But it can also be a confusing time and a difficult time for parents too. Gail Saltz, a psychiatrist with New York Presbyterian Hospital, has some advice. Your relationship with your partner is a model for how your teen will behave with others. Being manipulated, verbally put down, pushed or slapped and kept isolated from other relationships are all signs of an abusive relationship. Tell them they need to be honest and clear in communications. Make them think seriously about what sexual intimacy really means to them.
Teen dating can be a wonderful and fun time where self confidence is built up, and dating techniques are learned. Attorney General reports that 38 percent of date rape victims are girls between the age of 14 and 17. Teach them how to date, how to have respect for one another and how to protect themselves from emotional and physical hurt. Your relationship for your child speaks far louder than anyone’s words. Help them pay attention to the voice inside that says, “I’m uncomfortable in this situation and don’t want to do this.” Teach them to trust their judgment. Tell your sons that having sex does not make them a man and tell your daughters that having sex does not make them cool. Make sure both your son and daughter understand that, and that they should come to you or another parent/teacher/counselor if they feel at all threatened or oppressed by their boyfriend or girlfriend. “I’m not sure…” from a girl can mean “I just need to be pushed or pressured some more before I say yes” to her date. Tell boys if they hear “No” then proceeding anyway is rape. Tell boys they are not expected to try a million different ways to get sex.

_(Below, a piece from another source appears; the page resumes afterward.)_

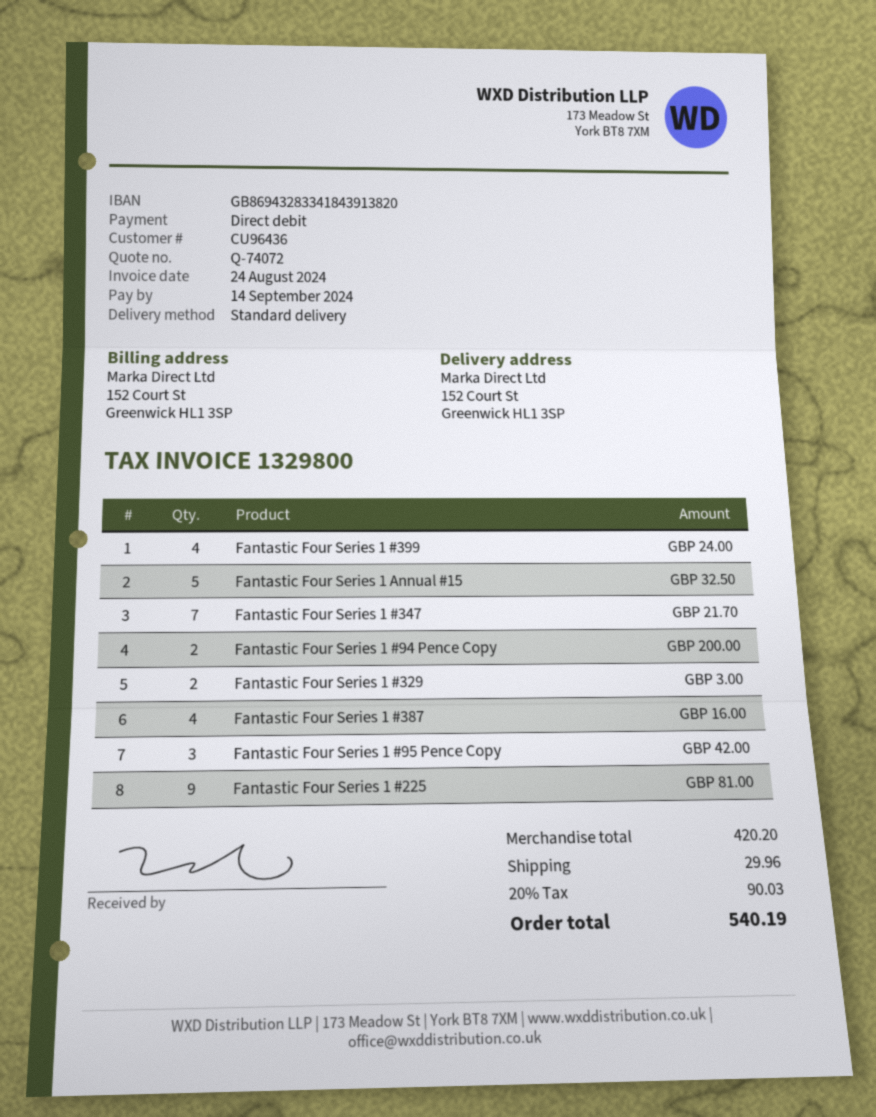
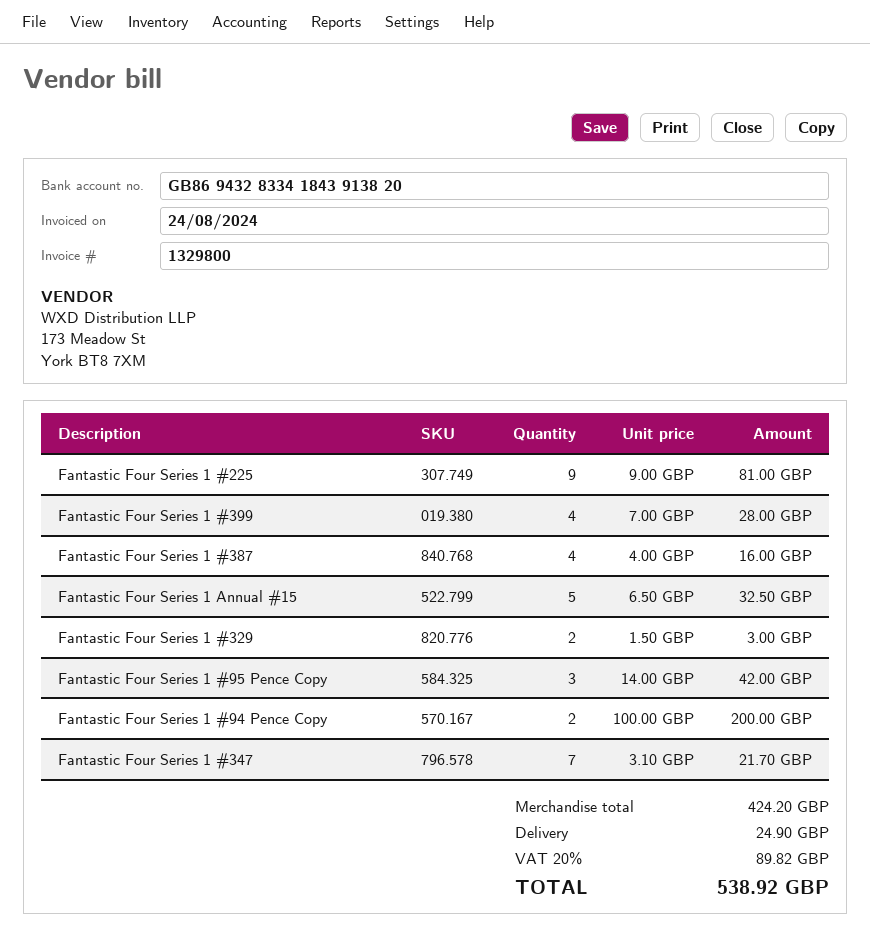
Fantastic Four Series 1 #399: 4 for 24.00 -> 4 for 28.00
subtotal: 420.20 -> 424.20
shipping: 29.96 -> 24.90
tax: 20% = 90.03 -> 20% = 89.82
total: 540.19 -> 538.92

Dating is a time of social experimentation for teens.
It’s a time to test out which type of partners appeal to them, and how they can negotiate a romantic relationship.
Dating or courting or whatever you want to call it can be a great way to solidify an already super strong friendship if your parents have given their blessing, God is at the center, and you are both ready to step it up.
If you want to shoot for a lifelong, God-honoring union with your best friend, then that is when you know it's time to start a romance (Genesis ; Matthew 19:5).
Some things don’t have to be shared with the whole world.
That way, you won’t have to figure it out in the heat of the moment.
Dating Tip 6: Give Love Time to Grow Sometimes the idea of love is better than love itself. If you’re infatuated, need constant reassurance, and have trouble thinking about anything else, these are signs you’re not really in love. If you’re like most people, finding mature love takes more than one try, but it’s definitely worth it.
When in doubt, ask God for guidance and be prepared to trust and obey Him.
God loves us, and He does not want us to fail in life.